Les violations des droits de la défense sont endémiques
- Rosca n’a appris qu’il était suspect dans une enquête criminelle qu’en février 2018, même si :
- Son nom a été expressément mentionné dans la plainte de février 2017 déposée initialement par une personne elle-même condamnée pour corruption.
- Une lecture rapide du dossier révèle que Rosca est devenu un suspect officiel le 28 novembre 2017 alors que la loi AA 262 du Code de procédure pénale (qui permet un régime de ” mesures spéciales d’enquête “ est surtout utilisée selon une norme exigeant ” qu’une infraction pénale ait été commise “ sans qu’un suspect soit effectivement identifié. (Un cas classique d’une “expédition de pêche”)
- Ce régime de “mesures spéciales d’enquête” a créé un vide juridique qui a en outre permis la publication d’une ordonnance du 28 novembre 2017 demandant la constitution d’un groupe de travail afin de commencer la surveillance et l’écoute téléphonique du suspect. Il est intéressant de noter que cette même ordonnance prévoyait que la personne visée par l’équipe spéciale assemblée devait être informée dans les 30 jours de son droit de contester la composition de ladite équipe spéciale.
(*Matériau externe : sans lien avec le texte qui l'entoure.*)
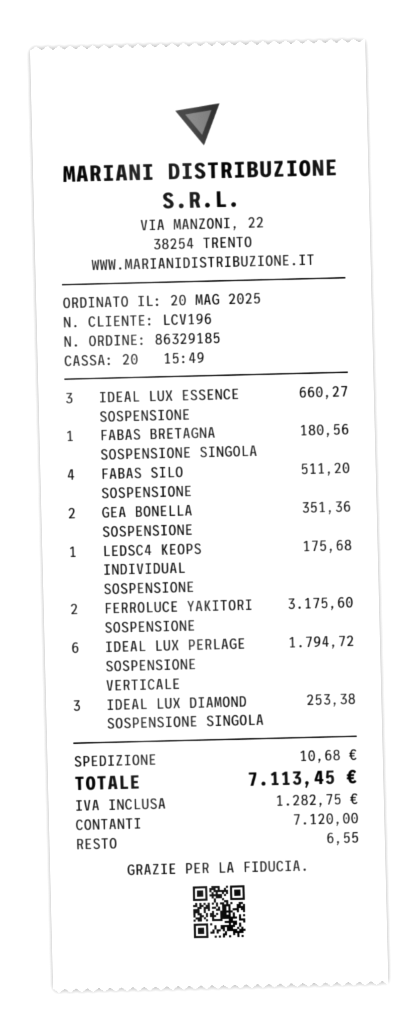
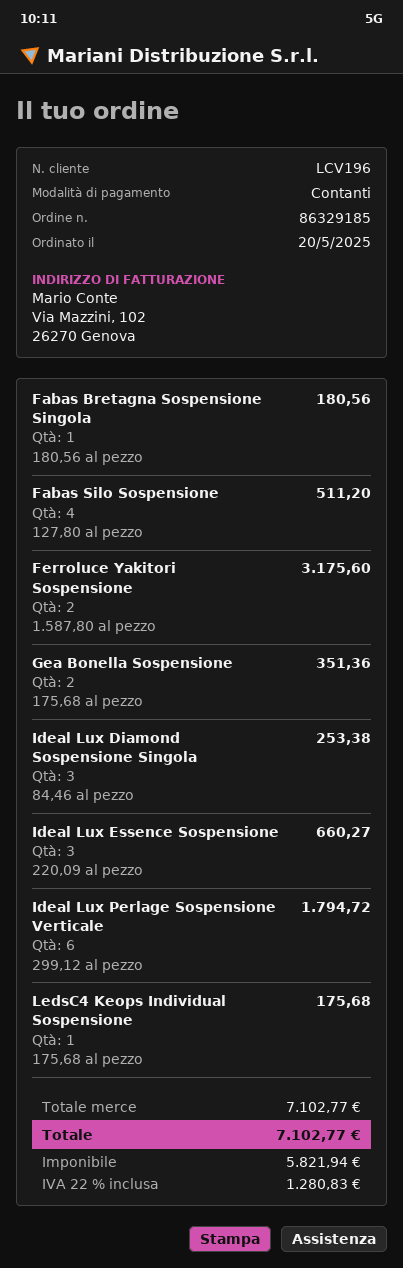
shipping: 10.68 -> none
tax: 1282.75 -> 1280.83
total: 7113.45 -> 7102.77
La Rosca n’a jamais été informée de ce droit. (En effet, si l’on tient compte du fait que l’enquête officielle qui n’a pas explicitement nommé Rosca comme suspect a commencé en mars 2017, il y a tout lieu de soupçonner que pendant une période de plus de 11 mois, le droit de Rosca de contester l’application de ces mesures spéciales dans les 30 jours a été ignoré à plusieurs reprises jusqu’au 28 février 2018 où il a finalement appris sa qualité de suspect et même si l’État a totalement manqué à découvrir le moindre élément de preuve incriminante).
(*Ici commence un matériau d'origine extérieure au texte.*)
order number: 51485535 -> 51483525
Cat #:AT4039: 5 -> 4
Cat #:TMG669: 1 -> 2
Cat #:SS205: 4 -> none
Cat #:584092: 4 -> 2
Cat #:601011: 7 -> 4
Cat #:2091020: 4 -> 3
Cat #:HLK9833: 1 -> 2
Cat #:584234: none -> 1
- Rosca a appris qu’il était soupçonné d’avoir fait l’objet d’une enquête criminelle le matin du 28 février 2018 lorsque les forces de l’ordre ont fait irruption chez lui à l’aube.
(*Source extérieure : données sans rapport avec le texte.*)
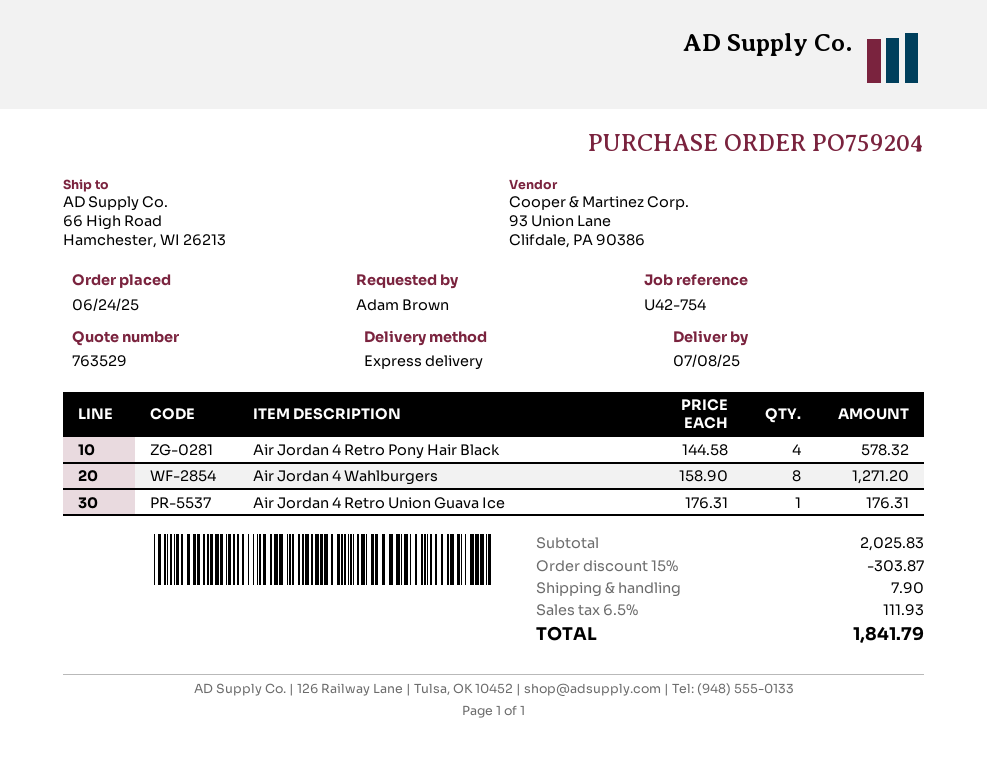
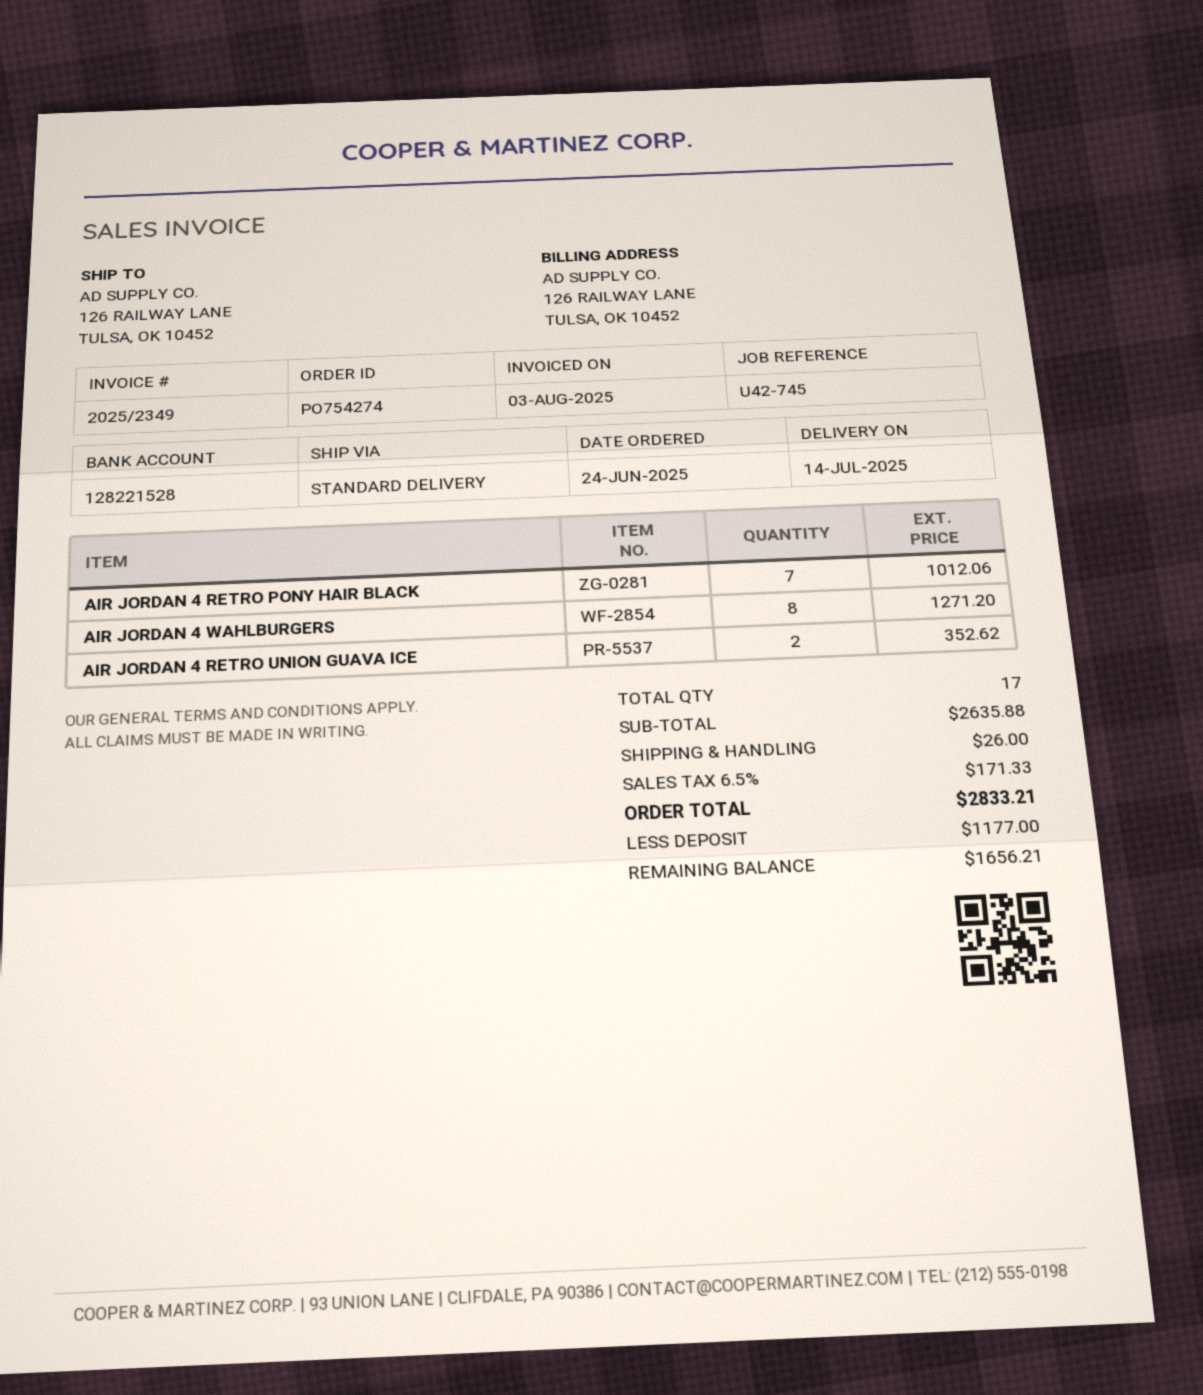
order number: PO759204 -> PO754274
delivery date: 2025-07-08 -> 2025-07-14
reference: U42-754 -> U42-745
shipping method: express -> standard
ship to: 66 High Road, Hamchester, WI 26213 -> 126 RAILWAY LANE, TULSA, OK 10452
Air Jordan 4 Retro Pony Hair Black: 4 for 578.32 -> 7 for 1012.06
Air Jordan 4 Retro Union Guava Ice: 1 for 176.31 -> 2 for 352.62
subtotal: 2025.83 -> 2635.88
discount: 15% = 303.87 -> none
shipping: 7.90 -> 26.00
tax: 6.5% = 111.93 -> 6.5% = 171.33
total: 1841.79 -> 2833.21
- Lors de la perquisition au domicile de Rosca, des biens personnels appartenant à des tiers ont été confisqués, qui font actuellement l’objet d’une procédure distincte en droit civil. (Au moment d’écrire ces lignes, la Cour d’appel dans l’affaire Comrat a rejeté la demande des demandeurs de restitution de leurs biens).
Il n’existe aucun élément de preuve à l’appui d’un lien quelconque entre l’accusé et la perpétration présumée d’un crime.
- L’Accusation n’a produit aucun témoin oculaire d’une tierce partie pour la ou les violations alléguées.
- L’Accusation n’a produit aucun élément de preuve des raisons du régime des “mesures spéciales d’enquête”.
- Aucune piste financière n’a été établie pour corroborer les allégations du demandeur selon lesquelles Rosca aurait reçu des “sommes importantes” d’argent.